5.5 Improving Performance

The overall performance of a cluster is very difficult to measure because so many disparate resources must be properly tuned for everything to run at peak performance. Also, different applications may require different tuning parameters to achieve optimal behavior. The cluster network is probably the subsystem that most influences the performance of parallel scientific applications.

Many network performance benefits can be gained at the individual node level, but more still can be uncovered at the network and network design level. When deciding on a specific network technology, the designer must think about performance of the system as well as cost and vendor/OS support. In this section we will discuss some high level network design concepts which increase overall performance of the cluster. In addition, we delve into some low level details involving the tuning of specific protocol and network parameters, thereby giving the reader a feeling for the parts of their network that can be modified to potentially improve application performance.

5.5.1 Offloading Services

One simple method for removing service bottlenecks in a cluster is to offload the service to a dedicated system. In our simple cluster case, we had no machines dedicated to specific tasks. For small systems primarily used for compute bound applications, this may work nicely. But as we increase the number of nodes, the number of users and the complexity of the applications, running services on the compute nodes quickly becomes problematic. Imagine a case where one user's application, running on the node providing NFS service, is fully utilizing the compute and I/O capabilities of that machine. Along comes another user, attempting to run a parallel application with moderate NFS requirements. The result is resource contention for the CPU, disk and network on the NFS server, causing both applications to slow down. If there is one node in a system that has multiple tasks to perform while others have only one task, the potential exists for wasted cycles. The obvious, and often implemented, solution is to offload services to a dedicated service machine so that all compute nodes are identical in the resources they provide to applications. This simple optimization leaves us with a pool of compute nodes distinct from the machine devoted to servicing tasks such as user login, compilation, NFS service, DNS service, etc. If bottlenecks still appear, services may be further split across multiple machines, leaving us with several service nodes, each with their own set of balanced tasks. Service offloading is a very important step towards achieving the goal of maximizing the performance of our cluster. However, the cluster can still have bottlenecks within a specific service.

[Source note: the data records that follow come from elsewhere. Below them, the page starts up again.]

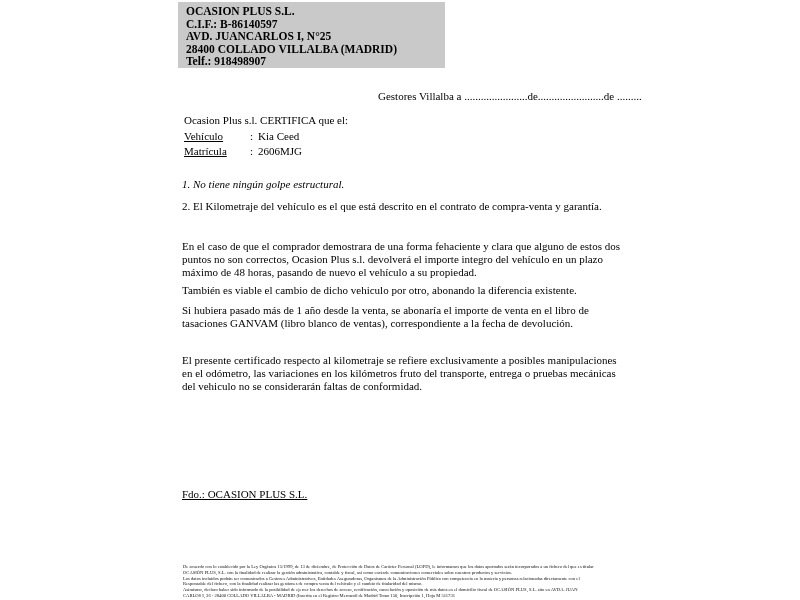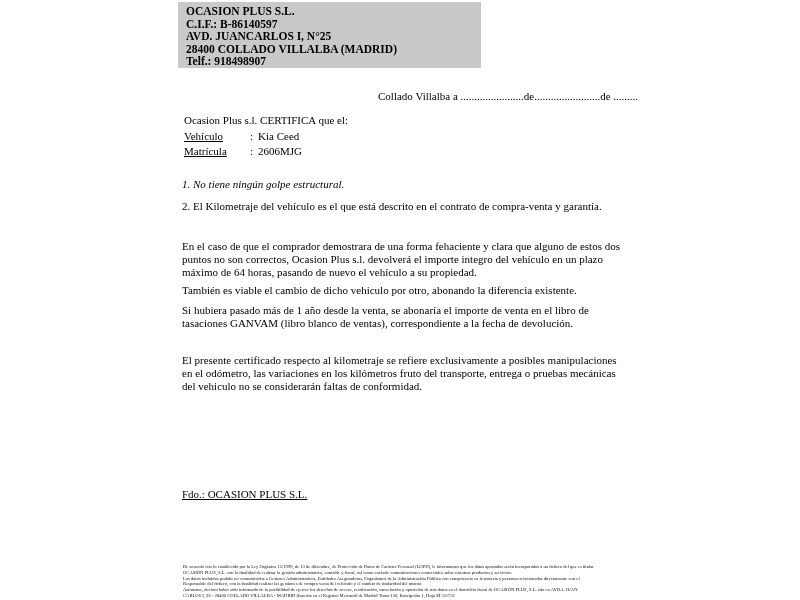--- a/index.html
+++ b/index.html
@@ -14,21 +14,21 @@
     background: #ffffff;
     font-family: "Liberation Serif", "DejaVu Serif", serif;
     color: #000000;
     overflow: hidden;
   }
   .abs { position: absolute; }
 
   .header-box {
     left: 178px;
     top: 2px;
-    width: 303px;
+    width: 267px;
     height: 66px;
     background: #c9c9c9;
     padding: 3px 13px 0 8px;
     box-sizing: border-box;
   }
   .header-box .hline {
     font-weight: bold;
     font-size: 11.5px;
     line-height: 12.6px;
     white-space: nowrap;
@@ -88,36 +88,36 @@
 <div class="page">
 
   <div class="abs header-box">
     <div class="hline">OCASION PLUS S.L.</div>
     <div class="hline">C.I.F.: B-86140597</div>
     <div class="hline">AVD. JUANCARLOS I, N°25</div>
     <div class="hline">28400 COLLADO VILLALBA (MADRID)</div>
     <div class="hline">Telf.: 918498907</div>
   </div>
 
-  <div class="abs date-line body-text">Collado Villalba a .......................de........................de .........</div>
+  <div class="abs date-line body-text">Gestores Villalba a .......................de........................de .........</div>
 
   <div class="abs certifica body-text">Ocasion Plus s.l. CERTIFICA que el:</div>
 
   <div class="abs vehicle-line body-text kv-line">
     <span class="kv-label">Vehículo</span><span class="kv-colon">:</span><span>Kia Ceed</span>
   </div>
 
   <div class="abs plate-line body-text kv-line">
     <span class="kv-label">Matrícula</span><span class="kv-colon">:</span><span>2606MJG</span>
   </div>
 
   <div class="abs point-1 body-text">1. No tiene ningún golpe estructural.</div>
   <div class="abs point-2 body-text">2. El Kilometraje del vehículo es el que está descrito en el contrato de compra-venta y garantía.</div>
 
-  <div class="abs para para-1 body-text">En el caso de que el comprador demostrara de una forma fehaciente y clara que alguno de estos dos puntos no son correctos, Ocasion Plus s.l. devolverá el importe integro del vehículo en un plazo máximo de 64 horas, pasando de nuevo el vehículo a su propiedad.</div>
+  <div class="abs para para-1 body-text">En el caso de que el comprador demostrara de una forma fehaciente y clara que alguno de estos dos puntos no son correctos, Ocasion Plus s.l. devolverá el importe integro del vehículo en un plazo máximo de 48 horas, pasando de nuevo el vehículo a su propiedad.</div>
   <div class="abs para para-2 body-text">También es viable el cambio de dicho vehiculo por otro, abonando la diferencia existente.</div>
   <div class="abs para para-3 body-text">Si hubiera pasado más de 1 año desde la venta, se abonaría el importe de venta en el libro de tasaciones GANVAM (libro blanco de ventas), correspondiente a la fecha de devolución.</div>
   <div class="abs para para-4 body-text">El presente certificado respecto al kilometraje se refiere exclusivamente a posibles manipulaciones en el odómetro, las variaciones en los kilómetros fruto del transporte, entrega o pruebas mecánicas del vehiculo no se considerarán faltas de conformidad.</div>
 
   <div class="abs signature body-text">Fdo.: OCASION PLUS S.L.</div>
 
   <div class="abs legal-block">
     <div class="legal-line">De acuerdo con lo establecido por la Ley Orgánica 15/1999, de 13 de diciembre, de Protección de Datos de Carácter Personal (LOPD), le informamos que los datos aportados serán incorporados a un fichero del que es titular</div>
     <div class="legal-line">OCASIÓN PLUS, S.L. con la finalidad de realizar la gestión administrativa, contable y fiscal, así como enviarle comunicaciones comerciales sobre nuestros productos y servicios.</div>
     <div class="legal-line">Los datos incluidos podrán ser comunicados a Gestores Administrativos, Entidades Aseguradoras, Organismos de la Administración Pública con competencia en la materia y personas relacionadas directamente con el</div>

While not specific to cluster environment, the idea of service load balancing remains a very important concept for cluster network designers. Although the idea of load balancing transfers nicely from more traditional UNIX networks, the specific load characteristics of the same services in a cluster environment can be drastically different. For instance, a traditional UNIX network may happily operate with a single NFS server and a large number of clients; whereas, a cluster with the same number of clients could easily overrun the single NFS server because the intensity and frequency of client accesses is radically different. With this disparity in mind, the cluster network designer should be careful to reevaluate their load balancing experiences with traditional UNIX networks before applying that knowledge to balancing their cluster services.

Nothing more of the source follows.